**YOUR INSTRUCTIONS:**
Once you find the line with "[461,482,572,491] local environment.But" in the data below, transcribe exactly each line from there to the line with "[158,561,279,576] 10.12.3 (16D32)", inclusive, and nothing else. Drop the pictures.

Stored items:

--- --- ---

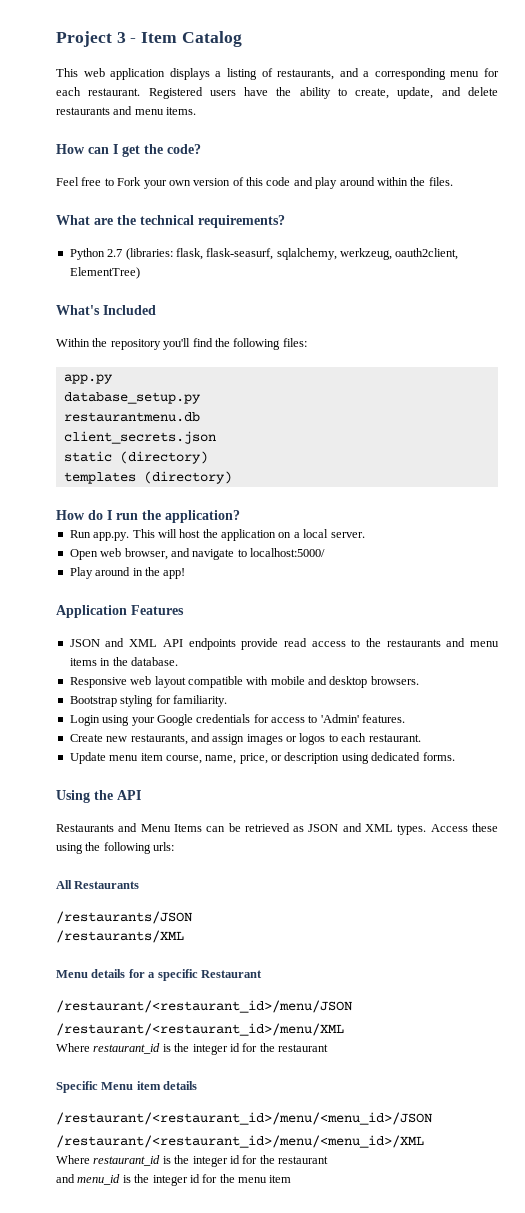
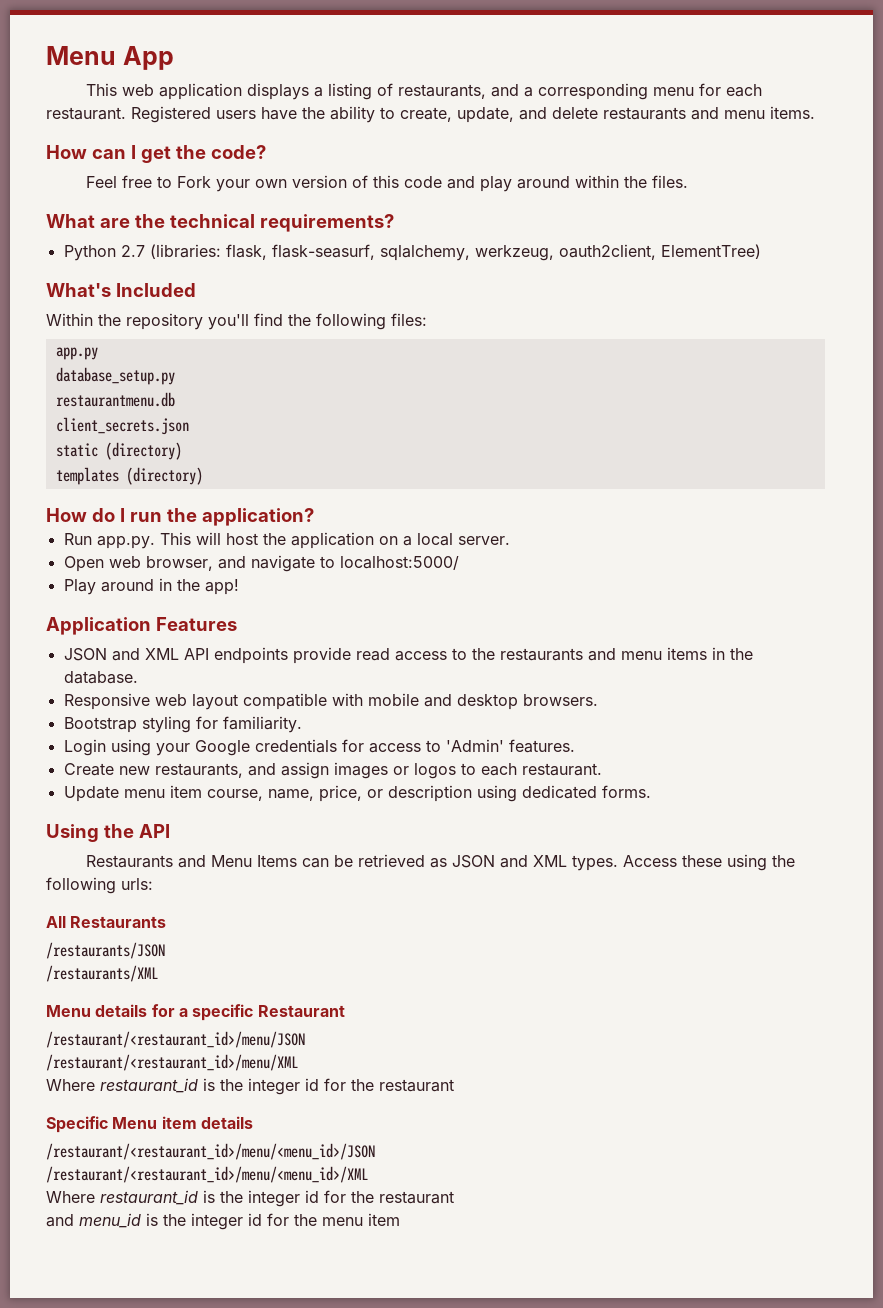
[56,31,242,47] Project 3 - Item Catalog -> [46,46,174,70] Menu App

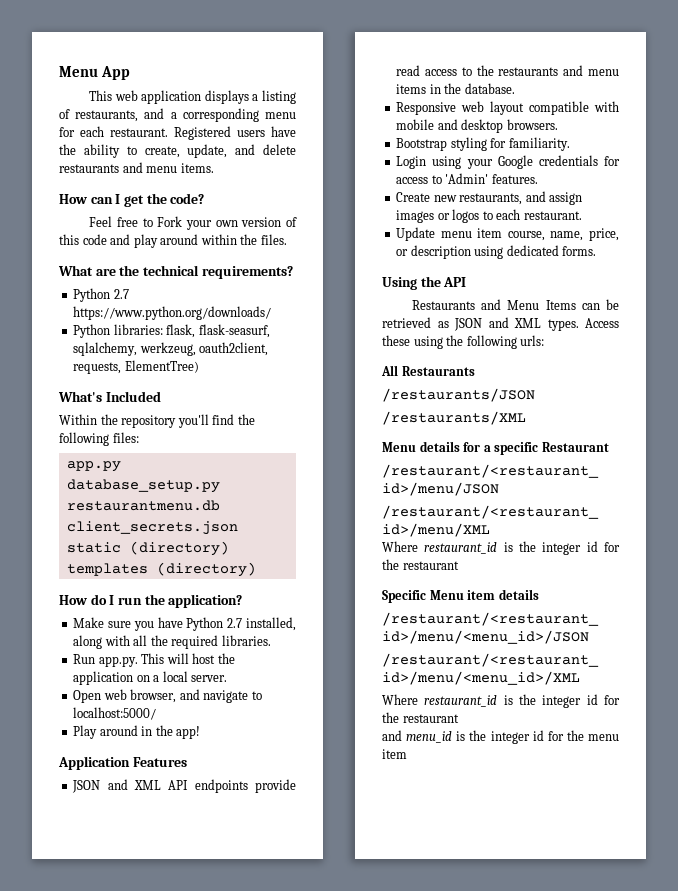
[149,244,221,259] (libraries: -> [73,306,272,320] [73,324,163,338] https://www.python.org/downloads/ // Python libraries:
(656, 252) none -> [73,362,122,374] requests,
(314, 517) none -> [73,617,296,631] [73,635,271,649] // Make sure you have Python 2.7 installed, along with all the required libraries.

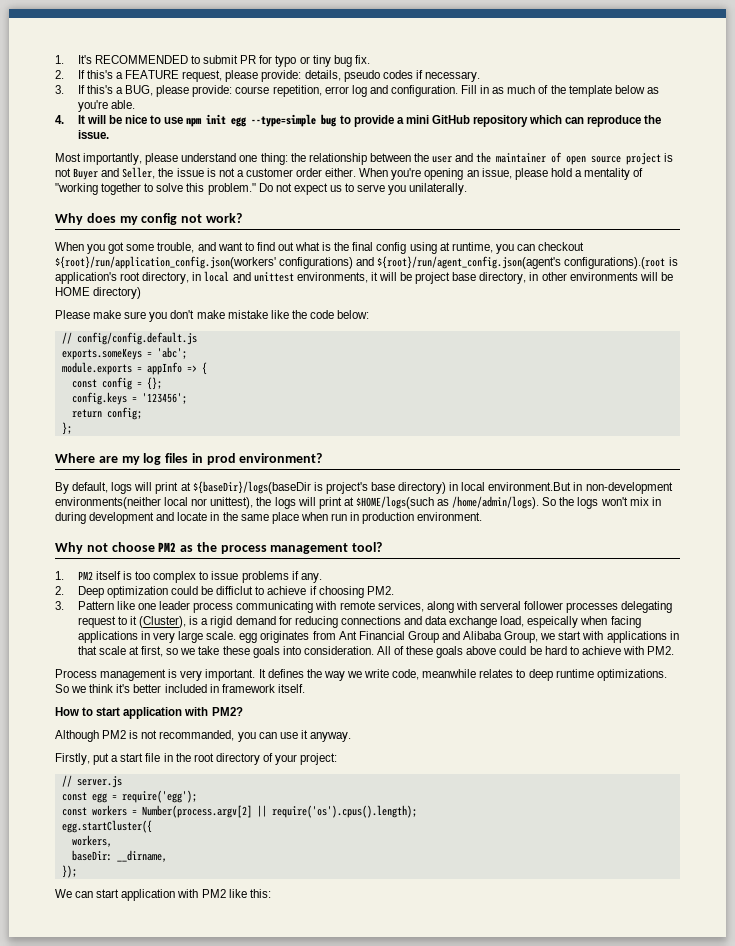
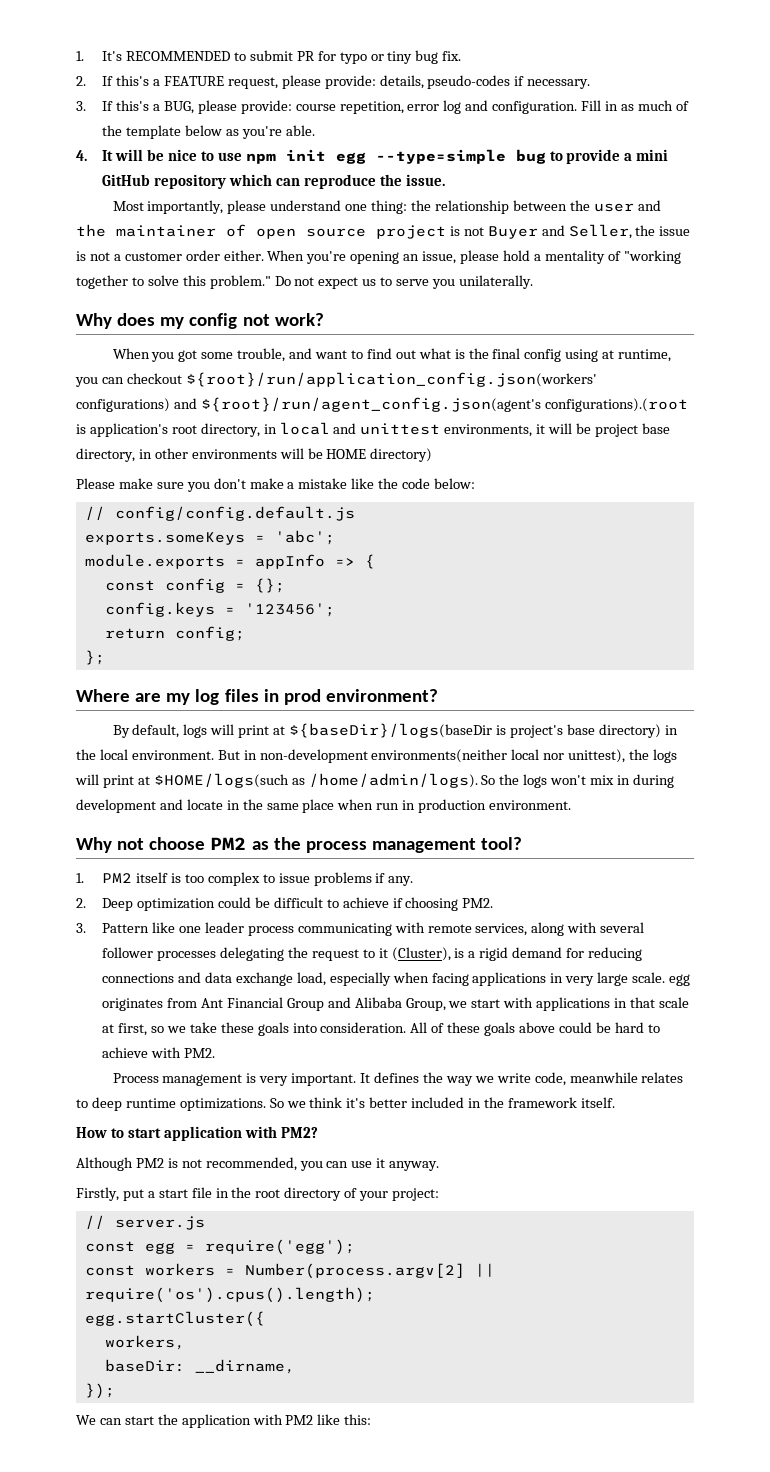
[343,70,413,82] pseudo codes -> [427,75,511,89] pseudo-codes
(225, 314) none -> [287,482,295,489] a
[461,482,572,491] local environment.But -> [76,749,240,760] the local environment. But
[216,586,254,595] difficlut -> [273,897,323,908] difficult
[479,601,521,610] serveral -> [600,922,645,933] several
(673, 607) none -> [287,947,308,958] the
[527,616,579,628] espeically -> [329,972,391,986] especially
(219, 688) none -> [484,1097,505,1108] the
[159,730,235,741] recommanded, -> [205,1157,297,1171] recommended,
(120, 893) none -> [157,1414,178,1425] the

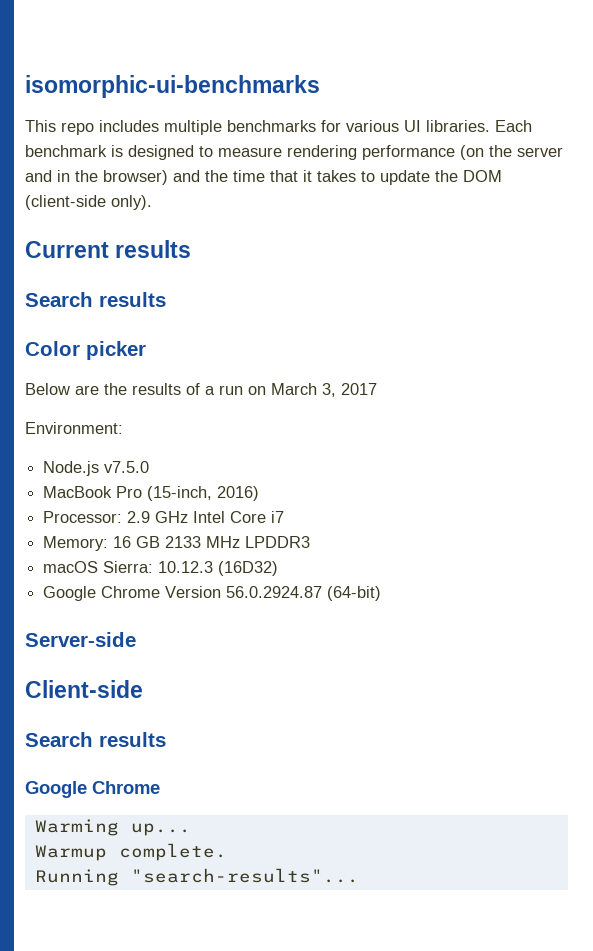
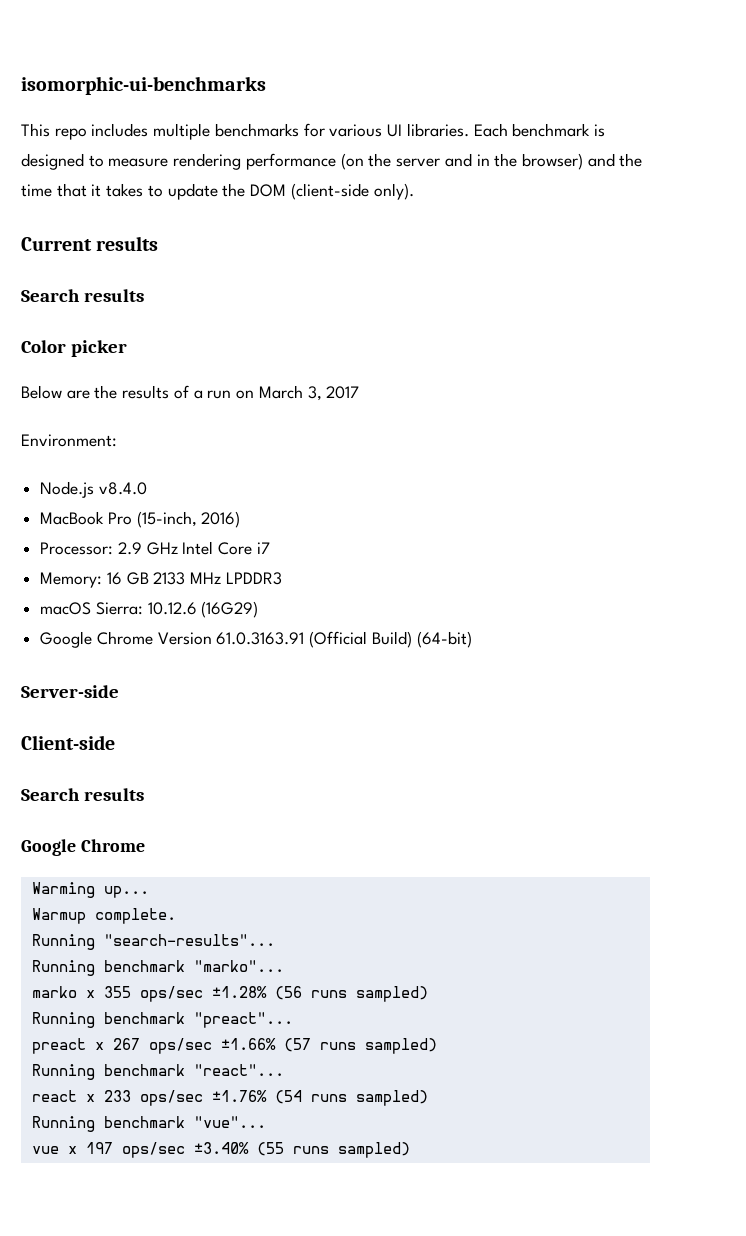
[104,461,150,473] v7.5.0 -> [98,482,147,495] v8.4.0
[158,561,279,576] 10.12.3 (16D32) -> [147,601,259,618] 10.12.6 (16G29)
[226,586,323,598] 56.0.2924.87 -> [216,631,412,648] 61.0.3163.91 (Official Build)
(359, 875) none -> [31,960,284,976] [31,986,428,1002] [31,1012,293,1028] [31,1038,437,1054] [31,1064,284,1080] [31,1090,428,1106] [31,1116,266,1132] [31,1142,410,1158] // Running benchmark "marko"... // marko x 355 ops/sec ±1.28% (56 runs sampled) // Running benchmark "preact"... // preact x 267 ops/sec ±1.66% (57 runs sampled) // Running benchmark "react"... // react x 233 ops/sec ±1.76% (54 runs sampled) // Running benchmark "vue"... // vue x 197 ops/sec ±3.40% (55 runs sampled)

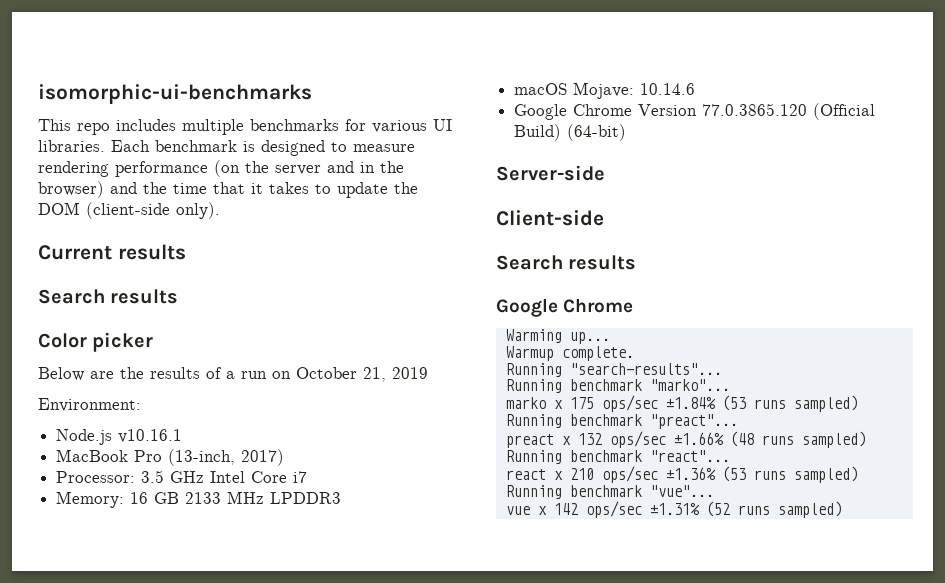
[258,385,360,401] March 3, 2017 -> [296,367,428,382] October 21, 2019
[98,482,147,495] v8.4.0 -> [118,429,183,443] v10.16.1
[136,511,241,528] (15-inch, 2016) -> [168,449,285,466] (13-inch, 2017)
[117,542,142,555] 2.9 -> [141,470,165,483] 3.5
[95,601,259,618] Sierra: 10.12.6 (16G29) -> [573,82,696,99] Mojave: 10.14.6
[216,632,305,645] 61.0.3163.91 -> [702,103,808,116] 77.0.3865.120
[103,986,302,1002] 355 ops/sec ±1.28% (56 -> [569,395,746,412] 175 ops/sec ±1.84% (53
[112,1038,140,1050] 267 -> [577,433,602,445] 132
[283,1038,311,1052] (57 -> [729,431,754,447] (48
[103,1090,302,1106] 233 ops/sec ±1.76% (54 -> [569,466,746,483] 210 ops/sec ±1.36% (53
[85,1142,284,1158] 197 ops/sec ±3.40% (55 -> [553,501,730,518] 142 ops/sec ±1.31% (52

--- --- ---

**COMPLETED TASK:**
[461,482,572,491] local environment.But -> [76,749,240,760] the local environment. But
[216,586,254,595] difficlut -> [273,897,323,908] difficult
[479,601,521,610] serveral -> [600,922,645,933] several
(673, 607) none -> [287,947,308,958] the
[527,616,579,628] espeically -> [329,972,391,986] especially
(219, 688) none -> [484,1097,505,1108] the
[159,730,235,741] recommanded, -> [205,1157,297,1171] recommended,
(120, 893) none -> [157,1414,178,1425] the

[104,461,150,473] v7.5.0 -> [98,482,147,495] v8.4.0
[158,561,279,576] 10.12.3 (16D32) -> [147,601,259,618] 10.12.6 (16G29)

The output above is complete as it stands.